EXERCISE PROMPT:
Reproduce the entries word for word, and omit any picture you find in them.

======== DATA FOR THIS TASK ========

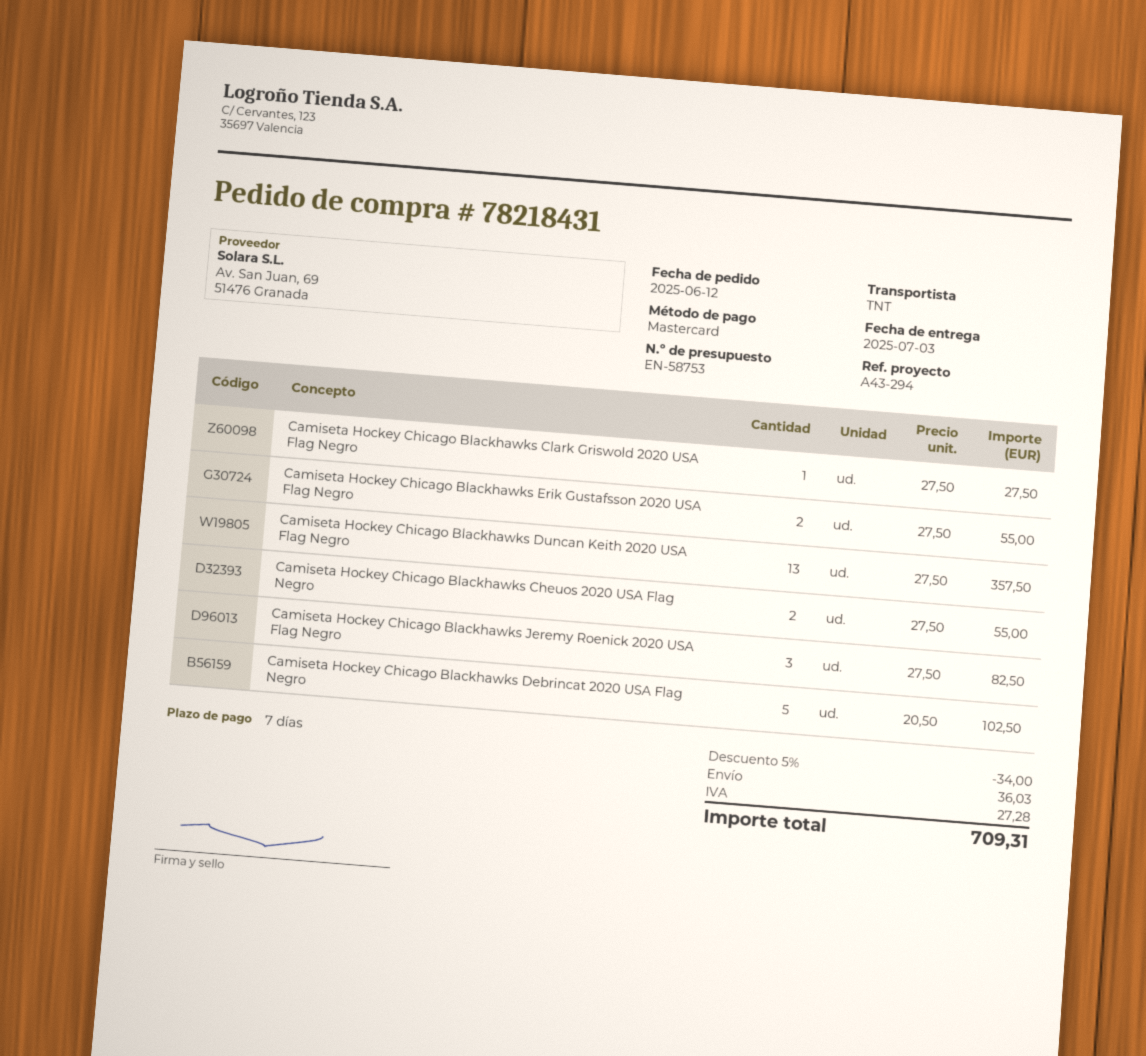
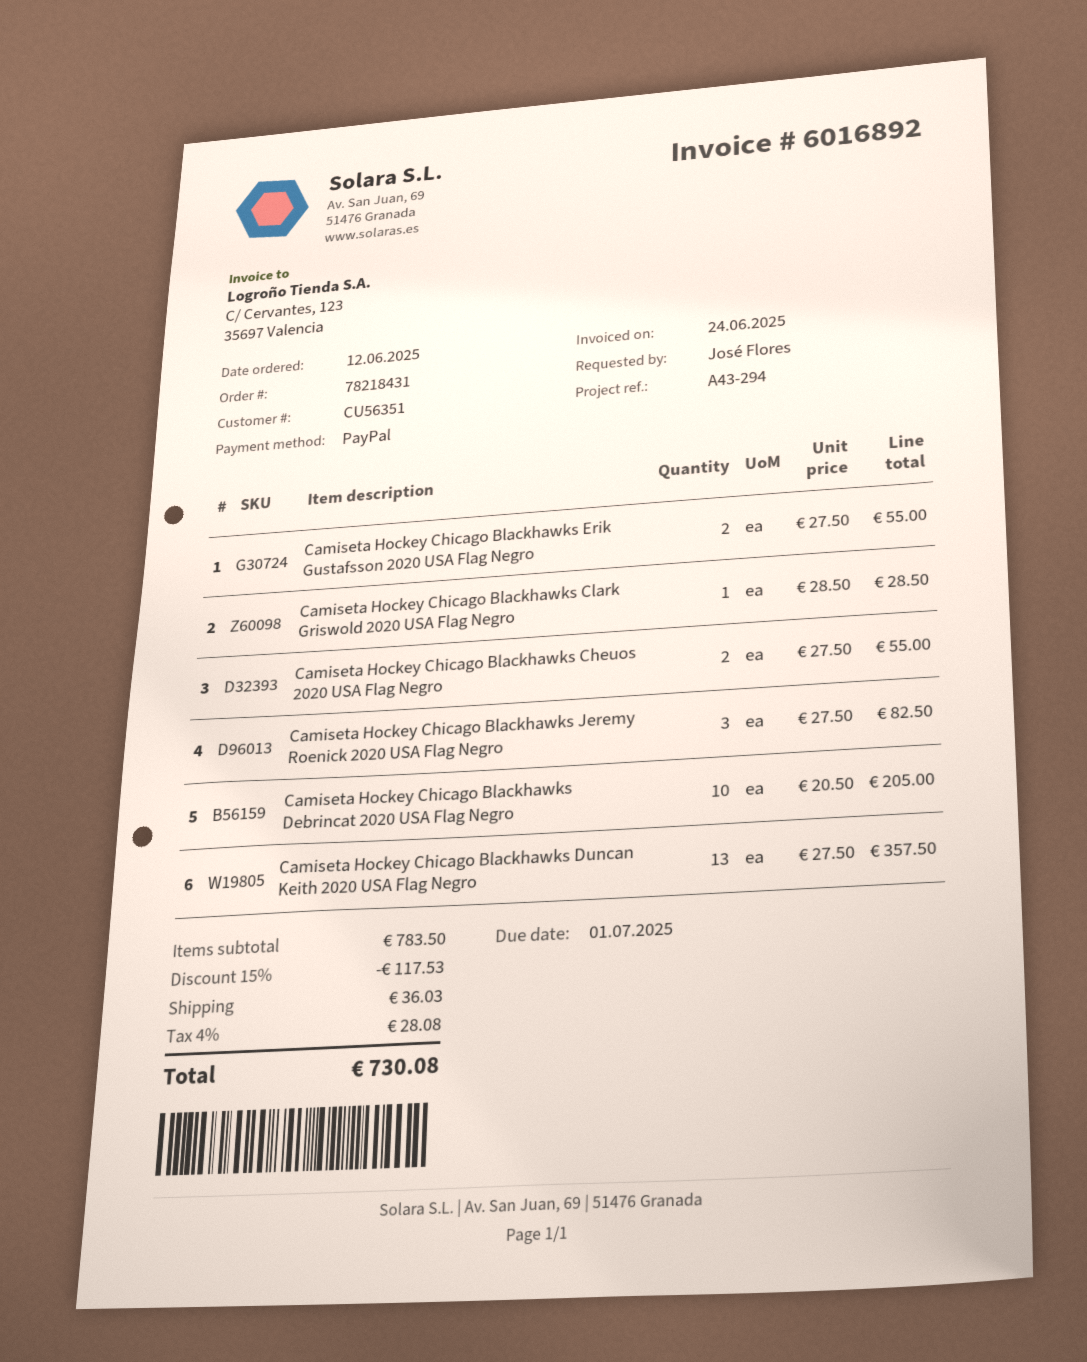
payment method: Mastercard -> PayPal
Camiseta Hockey Chicago Blackhawks Clark Griswold 2020 USA Flag Negro: 1 x 27.50 = 27.50 -> 1 x 28.50 = 28.50
Camiseta Hockey Chicago Blackhawks Debrincat 2020 USA Flag Negro: 5 x 20.50 = 102.50 -> 10 x 20.50 = 205.00
discount: 5% = 34.00 -> 15% = 117.53
tax: 27.28 -> 28.08
total: 709.31 -> 730.08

========

ANSWER TO THIS PROBLEM:
payment method: Mastercard -> PayPal
Camiseta Hockey Chicago Blackhawks Clark Griswold 2020 USA Flag Negro: 1 x 27.50 = 27.50 -> 1 x 28.50 = 28.50
Camiseta Hockey Chicago Blackhawks Debrincat 2020 USA Flag Negro: 5 x 20.50 = 102.50 -> 10 x 20.50 = 205.00
discount: 5% = 34.00 -> 15% = 117.53
tax: 27.28 -> 28.08
total: 709.31 -> 730.08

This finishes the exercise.